◆ **Work item**
What lines of the data below hold the string "solid"? Copy each one out.

◆ **Supplied records**
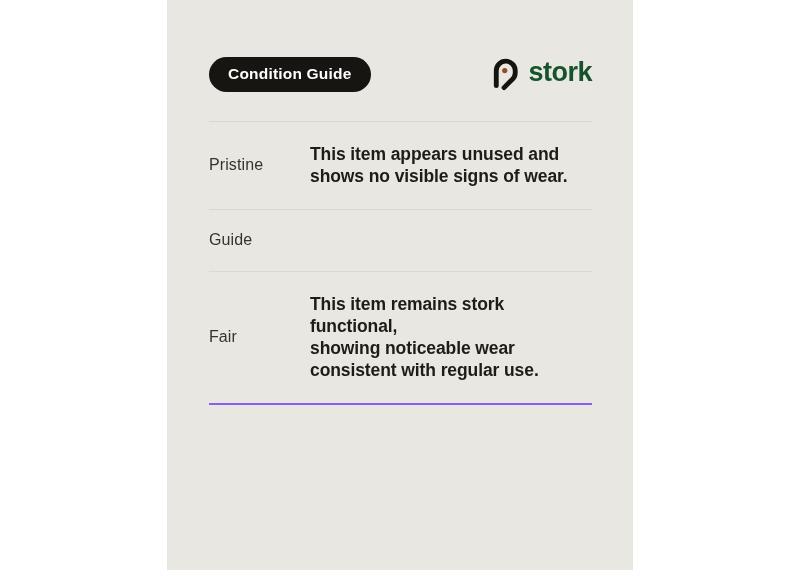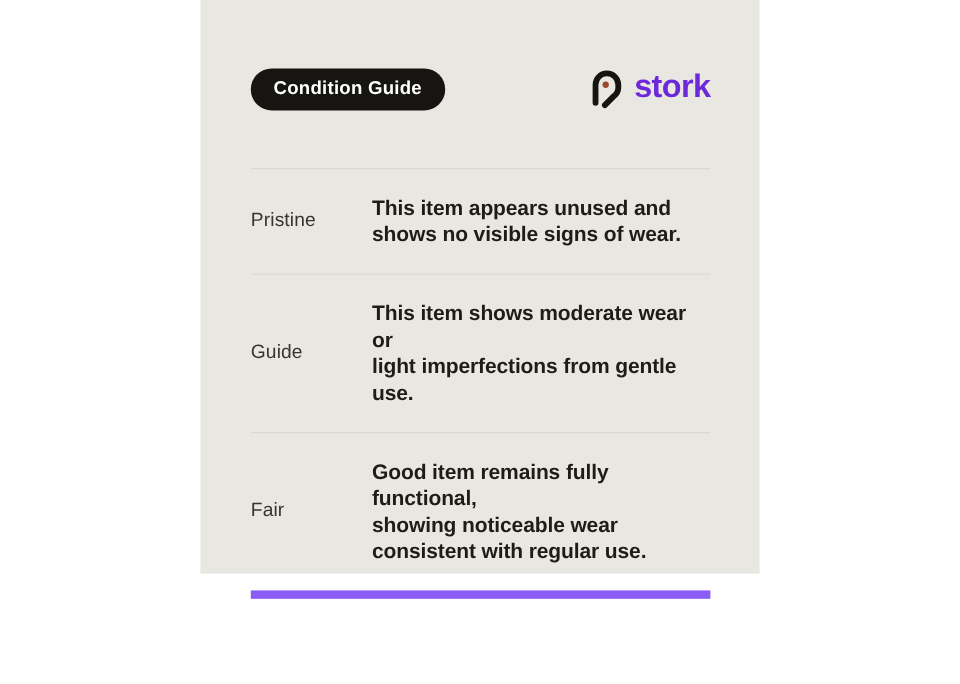--- a/index.html
+++ b/index.html
@@ -13,21 +13,21 @@
     position: relative;
     width: 800px;
     height: 570px;
     background: #ffffff;
   }
   .card {
     position: absolute;
     left: 167px;
     top: 0;
     width: 466px;
-    height: 478px;
+    height: 570px;
     background: #e9e7e1;
   }
   .card-inner {
     padding: 56px 41px 0 42px;
   }
   .header {
     display: flex;
     align-items: center;
     justify-content: space-between;
     height: 36px;
@@ -50,27 +50,27 @@
   .brand {
     display: flex;
     align-items: center;
     gap: 7px;
   }
   .brand-icon { display: block; }
   .brand-name {
     font-size: 27px;
     font-weight: 600;
     letter-spacing: -0.5px;
-    color: #6d28d9;
+    color: #14532d;
     line-height: 1;
     padding-bottom: 3px;
   }
   .rows {
-    margin-top: 48px;
-    border-bottom: 7px solid #8b5cf6;
+    margin-top: 29px;
+    border-bottom: 2px solid #8b5cf6;
   }
   .row {
     display: flex;
     align-items: center;
     border-top: 1px solid #dbd8d2;
     padding: 21px 0 22px 0;
   }
   .row-label {
     flex: 0 0 101px;
     width: 101px;
@@ -114,28 +114,25 @@
 
           <div class="row">
             <div class="row-label">Pristine</div>
             <div class="row-desc">This item appears unused and
 shows no visible signs of wear.</div>
           </div>
 
 
           <div class="row">
             <div class="row-label">Guide</div>
-            <div class="row-desc">This item shows moderate wear or
-light imperfections from gentle
-use.</div>
           </div>
 
           <div class="row">
             <div class="row-label">Fair</div>
-            <div class="row-desc">Good item remains fully functional,
+            <div class="row-desc">This item remains stork functional,
 showing noticeable wear
 consistent with regular use.</div>
           </div>
         </div>
 
     </div>
   </div>
 </div>
 
 </body></html>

◆ **Reply**
-    border-bottom: 7px solid #8b5cf6;
+    border-bottom: 2px solid #8b5cf6;
     border-top: 1px solid #dbd8d2;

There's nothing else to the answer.